**Exercise prompt**
The listing below should be reproduced precisely, except for its images.

[Supplied data Boundary: Start]

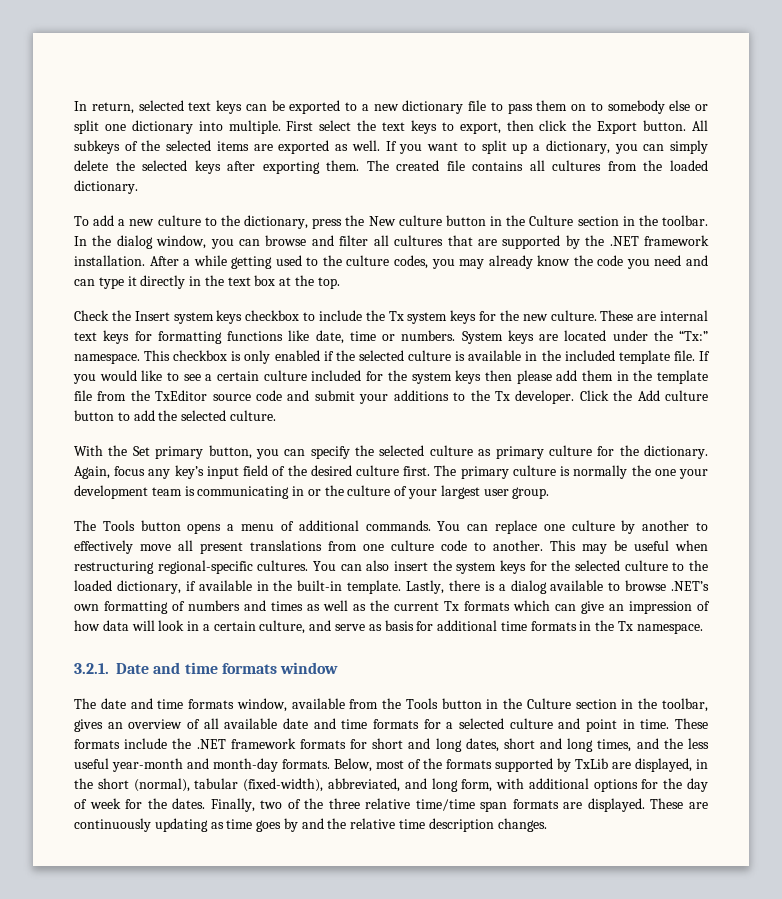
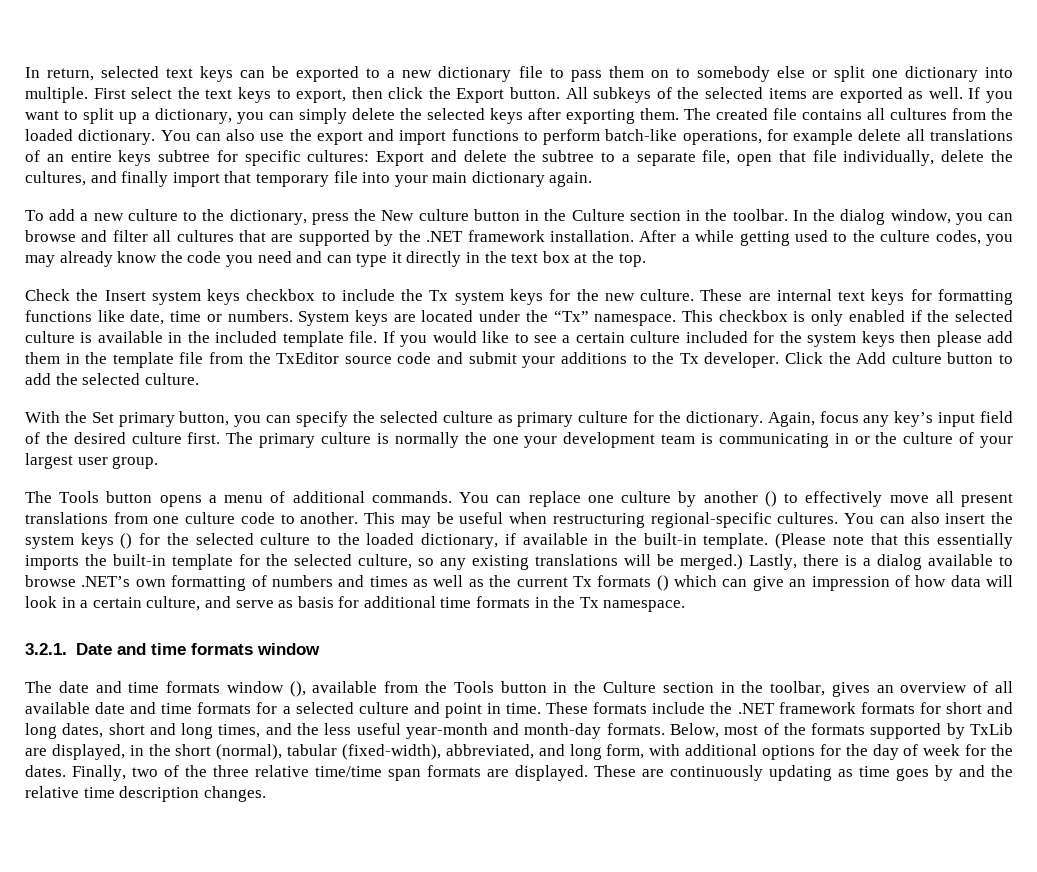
+ You can also use the export and import functions to perform batch-like operations, for example delete all translations of an entire keys subtree for specific cultures: Export and delete the subtree to a separate file, open that file individually, delete the cultures, and finally import that temporary file into your main dictionary again.
- System keys are located under the “Tx:” namespace.
+ System keys are located under the “Tx” namespace.
- You can replace one culture by another to effectively move all present translations from one culture code to another.
+ You can replace one culture by another () to effectively move all present translations from one culture code to another.
- You can also insert the system keys for the selected culture to the loaded dictionary, if available in the built-in template.
+ You can also insert the system keys () for the selected culture to the loaded dictionary, if available in the built-in template.
+ (Please note that this essentially imports the built-in template for the selected culture, so any existing translations will be merged.)
- Lastly, there is a dialog available to browse .NET’s own formatting of numbers and times as well as the current Tx formats which can give an impression of how data will look in a certain culture, and serve as basis for additional time formats in the Tx namespace.
+ Lastly, there is a dialog available to browse .NET’s own formatting of numbers and times as well as the current Tx formats () which can give an impression of how data will look in a certain culture, and serve as basis for additional time formats in the Tx namespace.
- The date and time formats window, available from the Tools button in the Culture section in the toolbar, gives an overview of all available date and time formats for a selected culture and point in time.
+ The date and time formats window (), available from the Tools button in the Culture section in the toolbar, gives an overview of all available date and time formats for a selected culture and point in time.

[Supplied data Boundary: End]

**Result of the exercise**
+ You can also use the export and import functions to perform batch-like operations, for example delete all translations of an entire keys subtree for specific cultures: Export and delete the subtree to a separate file, open that file individually, delete the cultures, and finally import that temporary file into your main dictionary again.
- System keys are located under the “Tx:” namespace.
+ System keys are located under the “Tx” namespace.
- You can replace one culture by another to effectively move all present translations from one culture code to another.
+ You can replace one culture by another () to effectively move all present translations from one culture code to another.
- You can also insert the system keys for the selected culture to the loaded dictionary, if available in the built-in template.
+ You can also insert the system keys () for the selected culture to the loaded dictionary, if available in the built-in template.
+ (Please note that this essentially imports the built-in template for the selected culture, so any existing translations will be merged.)
- Lastly, there is a dialog available to browse .NET’s own formatting of numbers and times as well as the current Tx formats which can give an impression of how data will look in a certain culture, and serve as basis for additional time formats in the Tx namespace.
+ Lastly, there is a dialog available to browse .NET’s own formatting of numbers and times as well as the current Tx formats () which can give an impression of how data will look in a certain culture, and serve as basis for additional time formats in the Tx namespace.
- The date and time formats window, available from the Tools button in the Culture section in the toolbar, gives an overview of all available date and time formats for a selected culture and point in time.
+ The date and time formats window (), available from the Tools button in the Culture section in the toolbar, gives an overview of all available date and time formats for a selected culture and point in time.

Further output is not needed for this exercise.